Williams-Sonoma Stores, Inc. operates as home furnishing
retailer. The company was incorporated in 1984 and is based in
San Francisco, California. Williams-Sonoma Stores, Inc. operates
as a subsidiary of Williams-Sonoma Inc.[BN]

The Plaintiff is represented by:

          Paul K. Haines, Esq.
          Fletcher W. Schmidt, Esq.
          Andrew J. Rowbotham, Esq.
          Matthew K. Moen, Esq.
          HAINES LAW GROUP, APC
          222 N. Sepulveda Blvd., Suite 1550
          El Segundo, CA 90245
          Telephone: (424) 292 2350
          Facsimile: (424) 292 2355
          E-mail: phaines@haineslawgroup.com
                  fschmidt@haineslawgroup.com
                  arowbotham@haineslawgroup.com
                  mmoen@haineslawgroup.com


ZOCO PRODUCTIONS: Website Inaccessible to Blind, Burbon Alleges
---------------------------------------------------------------
LUC BURBON AND ON BEHALF OF ALL OTHER PERSONS SIMILARLY SITUATED,
Plaintiffs, the Plaintiffs, v.
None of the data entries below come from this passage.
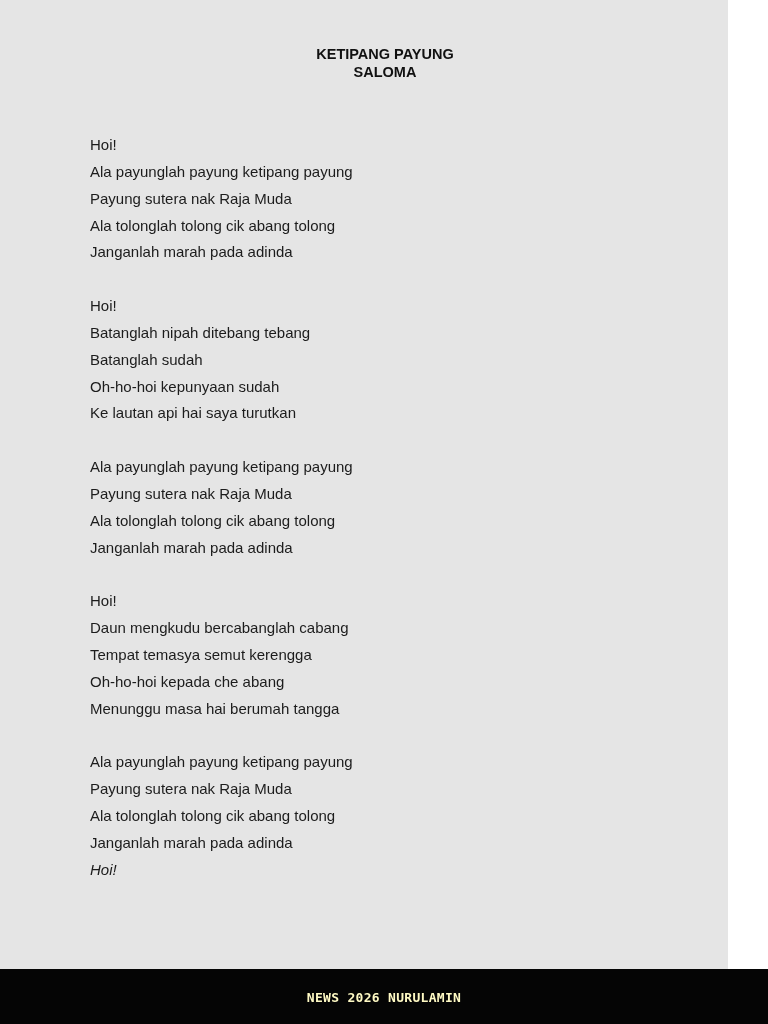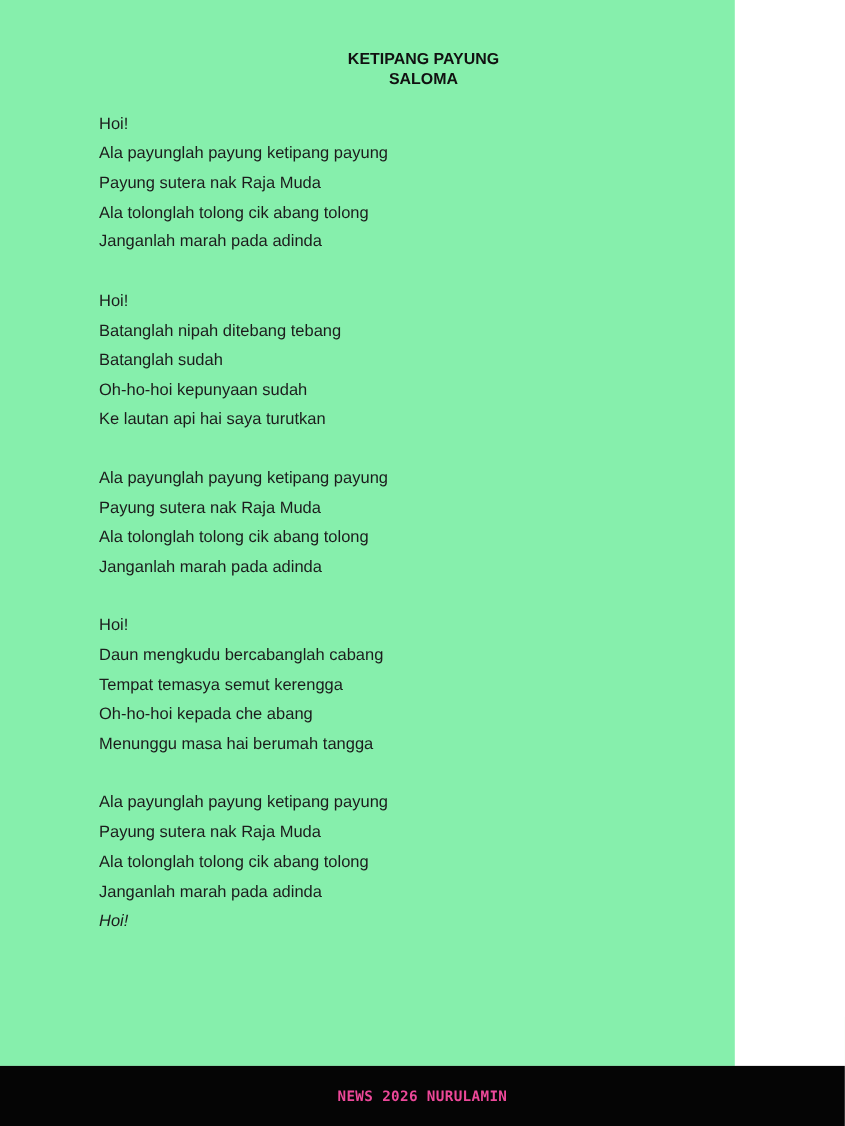--- a/index.html
+++ b/index.html
@@ -11,40 +11,40 @@
       width: 768px;
       height: 1024px;
       position: relative;
       overflow: hidden;
       font-family: "Liberation Sans", sans-serif;
       color: #1a1a1a;
     }
     .page {
       position: absolute;
       left: 0; top: 0;
-      width: 668px;
+      width: 728px;
       height: 969px;
-      background: #86efac;
+      background: #e5e5e5;
     }
     .title-block {
       position: absolute;
       top: 45px;
       left: 0;
       width: 768px;
       text-align: center;
       font-weight: bold;
       font-size: 14.5px;
       line-height: 18px;
       color: #111;
     }
     .title-block div { padding-left: 2px; }
     .lyrics {
       position: absolute;
       left: 90px;
-      top: 100px;
+      top: 132px;
       font-size: 15px;
       line-height: 26.85px;
       color: #1c1c1c;
     }
     .stanza { margin: 0; }
     .stanza + .stanza { margin-top: 26.85px; }
     .line { white-space: nowrap; height: 26.85px; }
     .line.italic { font-style: italic; }
     .footer {
       position: absolute;
@@ -53,21 +53,21 @@
       width: 768px;
       height: 55px;
       background: #050505;
       display: flex;
       align-items: center;
       justify-content: center;
     }
     .footer-text {
       font-family: "DejaVu Sans Mono", monospace;
       font-weight: bold;
-      color: #ec4899;
+      color: #fef9c3;
       font-size: 13px;
       letter-spacing: 0.3px;
       margin-top: 1px;
     }
   </style>
 </head>
 <body>
 
 <div class="page">
   <div class="title-block">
ZOCO PRODUCTIONS, LLC, the
Defendant, Case No. 1:18-cv-01293 (S.D.N.Y., Feb. 13, 2018),
seeks permanent injunction to cause a change in Defendant's
corporate policies, practices, and procedures so that Defendant's
website will become and remain accessible to blind and visually-
impaired consumers.

The Plaintiff is a visually-impaired and legally blind person who
requires screen-reading software to read website content using
her computer. Plaintiff uses the terms "blind" or "visually-
impaired" to refer to all people with visual impairments who meet
the legal definition of blindness in that they have a visual
acuity with correction of less than or equal to 20 x 200. Some
blind people who meet this definition have limited vision. Others
have no vision.

Based on a 2010 U.S. Census Bureau report, approximately 8.1
million people in the United States are visually impaired,
including 2.0 million who are blind, and according to the
American Foundation for the Blind's 2015 report, approximately
400,000 visually impaired persons live in the State of New York.
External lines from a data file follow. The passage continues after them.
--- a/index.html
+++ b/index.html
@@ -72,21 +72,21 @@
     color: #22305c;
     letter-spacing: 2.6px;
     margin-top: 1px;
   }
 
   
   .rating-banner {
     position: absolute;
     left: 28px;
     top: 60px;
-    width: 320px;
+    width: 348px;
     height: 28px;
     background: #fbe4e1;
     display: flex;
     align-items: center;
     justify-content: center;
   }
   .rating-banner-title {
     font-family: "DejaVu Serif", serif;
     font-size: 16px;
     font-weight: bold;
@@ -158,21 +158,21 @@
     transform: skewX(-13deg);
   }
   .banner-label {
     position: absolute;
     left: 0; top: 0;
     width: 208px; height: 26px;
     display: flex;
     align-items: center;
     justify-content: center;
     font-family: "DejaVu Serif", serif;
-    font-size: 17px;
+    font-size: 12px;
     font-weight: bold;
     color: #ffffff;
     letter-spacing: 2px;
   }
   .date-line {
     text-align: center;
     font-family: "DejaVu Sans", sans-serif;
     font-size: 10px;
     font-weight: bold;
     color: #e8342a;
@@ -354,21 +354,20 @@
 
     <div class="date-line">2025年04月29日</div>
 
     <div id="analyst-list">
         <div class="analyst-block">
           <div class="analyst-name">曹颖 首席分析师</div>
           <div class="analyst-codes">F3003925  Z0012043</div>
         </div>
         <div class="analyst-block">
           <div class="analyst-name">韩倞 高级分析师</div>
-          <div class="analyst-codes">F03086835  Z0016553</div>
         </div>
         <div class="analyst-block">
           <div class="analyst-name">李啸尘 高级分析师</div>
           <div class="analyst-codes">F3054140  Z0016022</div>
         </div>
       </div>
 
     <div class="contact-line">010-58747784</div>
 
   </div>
The Plaintiff brings this civil rights action against Defendant
for its failure to design, construct, maintain, and operate its
website to be fully accessible to and independently usable by
Plaintiff and other blind or visually-impaired people. The
Defendant's denial of full and equal access to its website, and
therefore denial of its products and services offered thereby and
in conjunction with its physical location, is a violation of
Plaintiff's rights under the Americans with Disabilities Act.[BN]
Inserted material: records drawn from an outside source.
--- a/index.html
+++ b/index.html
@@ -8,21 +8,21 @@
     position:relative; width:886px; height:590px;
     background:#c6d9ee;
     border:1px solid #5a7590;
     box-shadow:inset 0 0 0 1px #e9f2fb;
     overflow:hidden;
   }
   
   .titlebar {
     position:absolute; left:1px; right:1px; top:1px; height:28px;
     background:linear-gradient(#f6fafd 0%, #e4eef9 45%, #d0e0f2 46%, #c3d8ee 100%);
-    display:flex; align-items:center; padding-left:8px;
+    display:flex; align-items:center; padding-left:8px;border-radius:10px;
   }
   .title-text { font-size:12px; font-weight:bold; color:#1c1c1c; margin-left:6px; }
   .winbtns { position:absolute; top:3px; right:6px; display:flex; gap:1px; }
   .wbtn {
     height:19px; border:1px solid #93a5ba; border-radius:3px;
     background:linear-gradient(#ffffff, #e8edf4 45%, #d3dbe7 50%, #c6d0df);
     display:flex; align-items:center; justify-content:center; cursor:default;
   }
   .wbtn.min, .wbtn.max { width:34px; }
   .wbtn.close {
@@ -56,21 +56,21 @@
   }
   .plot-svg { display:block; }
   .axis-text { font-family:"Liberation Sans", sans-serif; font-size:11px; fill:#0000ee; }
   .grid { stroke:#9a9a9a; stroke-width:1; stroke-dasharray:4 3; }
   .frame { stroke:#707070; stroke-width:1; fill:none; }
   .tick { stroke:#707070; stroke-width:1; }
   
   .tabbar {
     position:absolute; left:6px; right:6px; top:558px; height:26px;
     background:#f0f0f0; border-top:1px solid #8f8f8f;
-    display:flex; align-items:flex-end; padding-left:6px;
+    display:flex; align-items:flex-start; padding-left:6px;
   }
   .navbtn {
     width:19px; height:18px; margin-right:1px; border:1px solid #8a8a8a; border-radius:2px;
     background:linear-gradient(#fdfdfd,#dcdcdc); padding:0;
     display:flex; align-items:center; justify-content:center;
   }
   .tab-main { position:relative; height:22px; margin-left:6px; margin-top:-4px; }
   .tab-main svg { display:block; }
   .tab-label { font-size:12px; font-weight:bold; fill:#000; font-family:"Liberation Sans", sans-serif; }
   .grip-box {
The Plaintiff is represented by:

          Avi A. Naveh, Esq.
          LAW OFFICE OF AVI A. NAVEH, ESQ.
          175 Varick Street, 3rd Floor
          New York, NY 10014
          Telephone: (646) 881 4471
          Facsimile: (661) 430 4471
          E-mail: avi@navehlaw.com

               - and -

          Jeffrey M. Gottlieb, Esq.
          Dana L. Gottlieb, Esq.
          GOTTLIEB & ASSOCIATES
          150 East 18th Street, Suite PHR
          New York, NY 10003
          Telephone: (212) 228 9795
          Facsimile: (212) 982 6284
          E-mail: nyjg@aol.com
                  danalgottlieb@aol.com


                           Asbestos Litigation


ASBESTOS UPDATE: Denial of Claims vs. Wetzel in "Brown" Affirmed
----------------------------------------------------------------
Judge Anne E. Covey of the Commonwealth Court of Pennsylvania
affirms the Centre County Common Pleas Court's (trial court)
October 4, 2016 order sustaining the preliminary objections filed
by the Appellees to the Complaint filed by past and current SCI-
Rockview inmates Lamar Brown, Warren Evans, Joel Daniels, Ernest
Norris, Rashan Mickens, and Shawn Johnson against Appellees and
dismissing all claims pertaining to Lamar Brown.

The Appellees in this case are: the Pennsylvania Department of
Corrections (DOC) Secretary John Wetzel; the Secretary's Office
of Inmate Grievances and Appeals Hearing Examiners Dorina Varner
and Keri Moore; State Correctional Institution at Rockview
employees Douglas Sampsel, Heather Haldeman and Eric Tice; SCI-
Rockview Superintendents Steven Glunt and Mark Garman; SCI-
Rockview Facility Grievance Coordinator Jeffrey Rackovan; Brown's
Unit Manager Samuel Condo; and SCI-Rockview Administration
(collectively "Wetzel").

Lamar Brown is currently incarcerated at State Correctional
Institution at Rockview. On March 16, 2016, Inmates filed the
Complaint alleging that, as a result of DOC's administration --
failing to act on the knowledge of the existence of asbestos
within the facility -- one or more Inmates were exposed to
asbestos at some point between October 2014 and March 2016 while
being confined at SCI-Rockview. Inmates demanded compensatory
damages in the amount of $500,000 for each Inmate and other
individuals to whom the allegations of the Complaint pertained,
as well as punitive damages in an amount to be determined for
each Inmate and other similarly-situated SCI-Rockview inmates. On
April 12, 2016, Wetzel filed Preliminary Objections to Inmates'
Eighth Amendment constitutional claim, negligence claim and fraud
claim.

On appeal, Brown argues that the trial court erred by dismissing
his Eighth Amendment conditions of confinement claim on the basis
that he did not suffer an injury. Specifically, Brown asserts
that the Prison Litigation Reform Act (PLRA), does not bar
compensation for the actual increased risk of contracting an
asbestos-related disease and serious damage to a prisoner's
future health is actionable pursuant to Farmer v. Brennan, 511
U.S. 825 (1994), and Helling v. McKinney, 509 U.S. 25 (1993).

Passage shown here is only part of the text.